American video game designer (born 1946)

Albert William Lowe (born July 24, 1946) is an American video game designer who developed several adventure games, mostly for Sierra On-Line. He created the Leisure Suit Larry series. He has also worked as a casting director, voice director, writer, director, producer, background photographer, actor and executive producer.

==Career==
===Teaching, early programming===

Al Lowe on programming the monorail in Larry II (Interview 1989)

Lowe began his working life teaching public school music for 15 years. He taught himself programming during a sick leave. He quit teaching and pursued a career in programming. In 1982 he created three video games for the Apple II: Dragon's Keep, Bop-A-Bet, and Troll's Tale.
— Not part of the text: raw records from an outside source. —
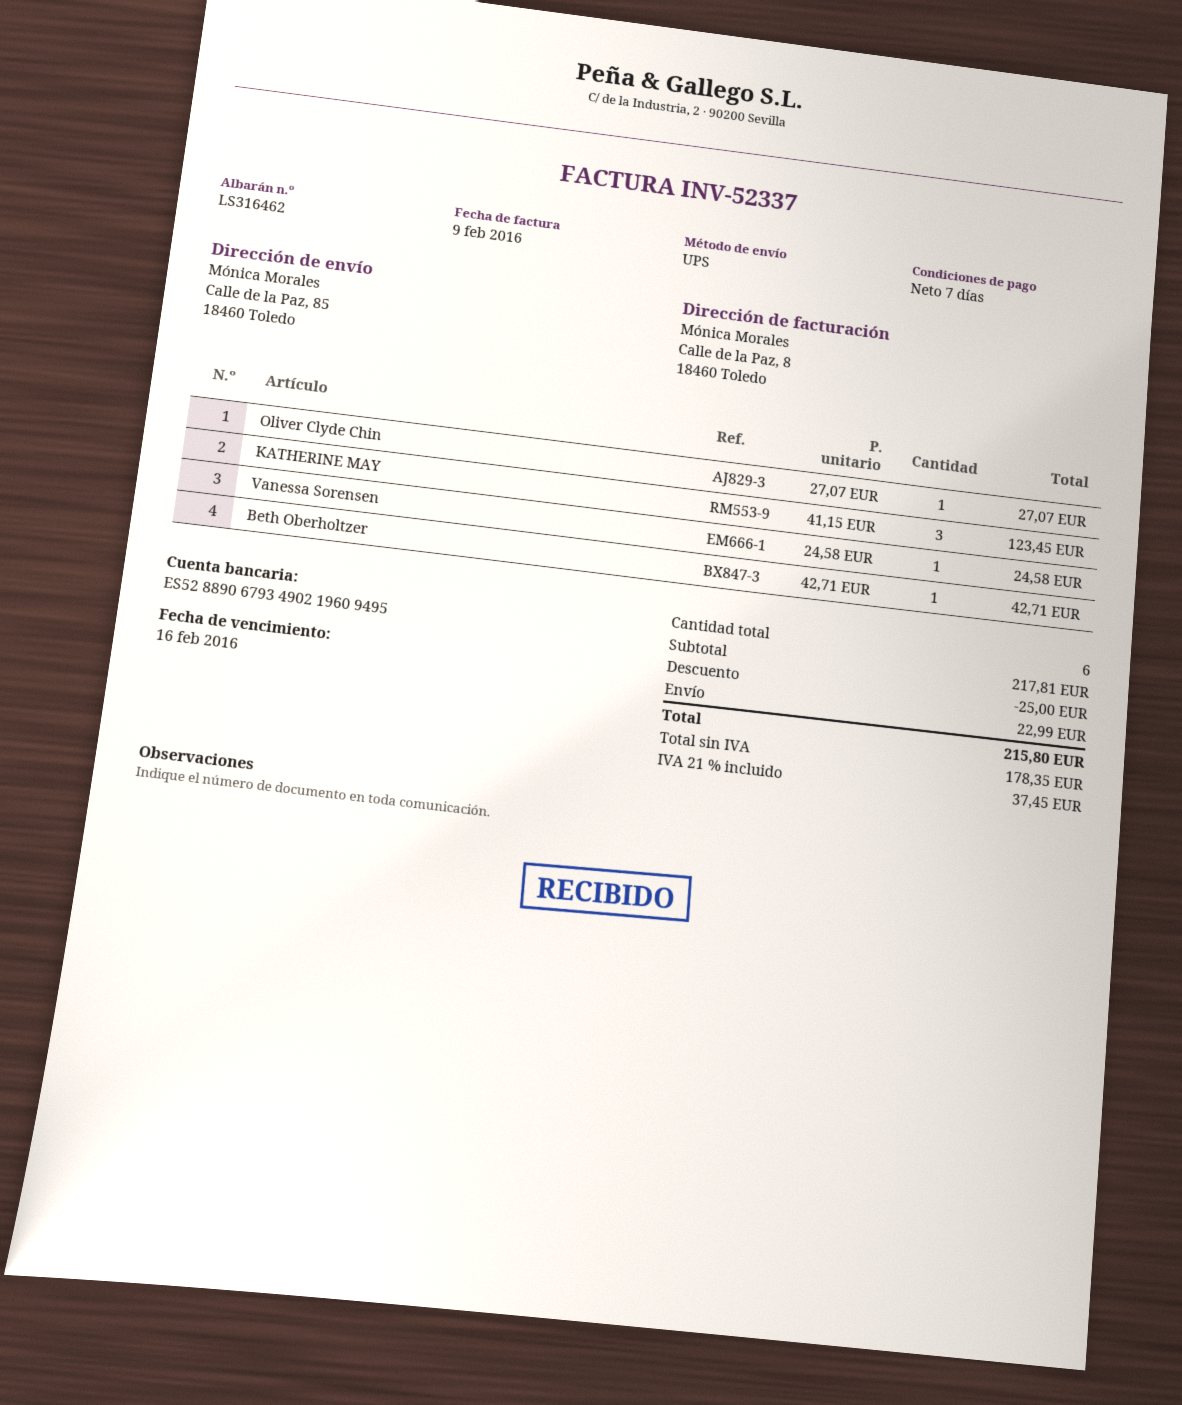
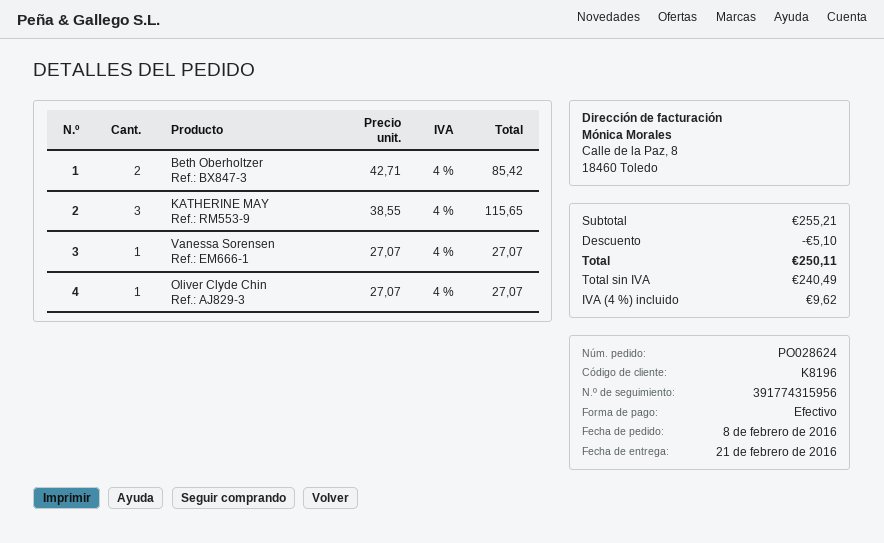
KATHERINE MAY: 3 x 41.15 = 123.45 -> 3 x 38.55 = 115.65
Vanessa Sorensen: 1 x 24.58 = 24.58 -> 1 x 27.07 = 27.07
Beth Oberholtzer: 1 x 42.71 = 42.71 -> 2 x 42.71 = 85.42
subtotal: 217.81 -> 255.21
discount: 25.00 -> 5.10
shipping: 22.99 -> none
net: 178.35 -> 240.49
tax: 21% = 37.45 -> 4% = 9.62
total: 215.80 -> 250.11

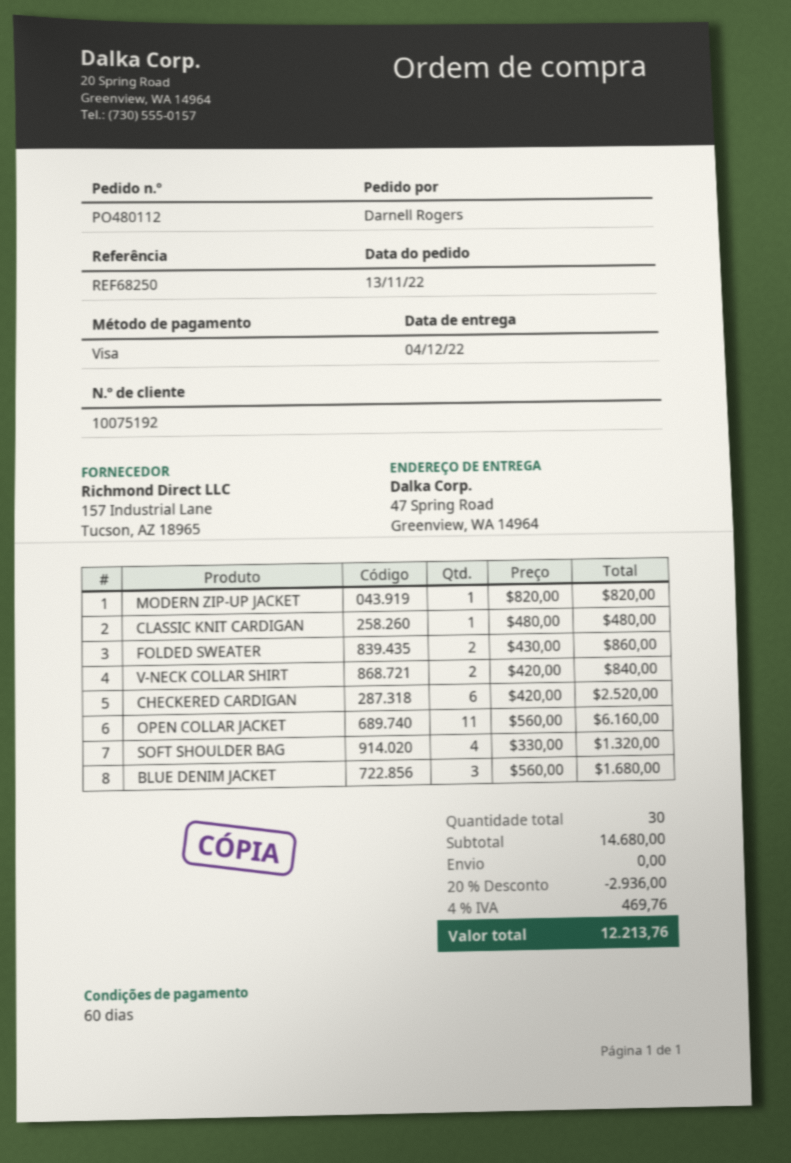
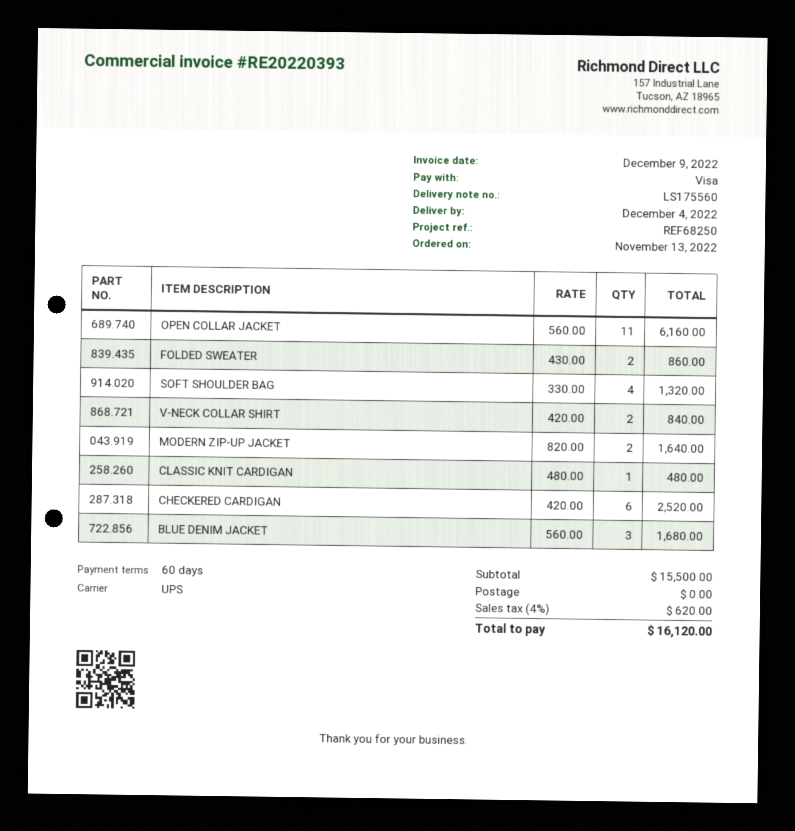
MODERN ZIP-UP JACKET: 1 x 820.00 = 820.00 -> 2 x 820.00 = 1640.00
subtotal: 14680.00 -> 15500.00
discount: 20% = 2936.00 -> none
tax: 4% = 469.76 -> 4% = 620.00
total: 12213.76 -> 16120.00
He was on Name That Tune in the 1984–85 season and was a semifinalist in one of that season's Tournaments of Champions.

Sierra Entertainment bought these games in 1983 and Lowe worked for them as a programmer and game designer for 16 years. His first projects included Winnie the Pooh in the Hundred Acre Wood, Donald Duck's Playground, and The Black Cauldron, all based on Disney properties. Later, he was lead programmer on King's Quest III and Police Quest I and also created the music for other Sierra games. Lowe is best known for his Leisure Suit Larry series of games. After Larry's success, Lowe also designed other games such as Torin's Passage and Freddy Pharkas: Frontier Pharmacist (with Josh Mandel). Throughout his career, Lowe was known for his distinctive bald head, full beard, and considerable beer belly, and liked to call himself "the world's oldest game designer". Next Generation listed Lowe in their "75 Most Important People in the Games Industry of 1995", chiefly for the Leisure Suit Larry series.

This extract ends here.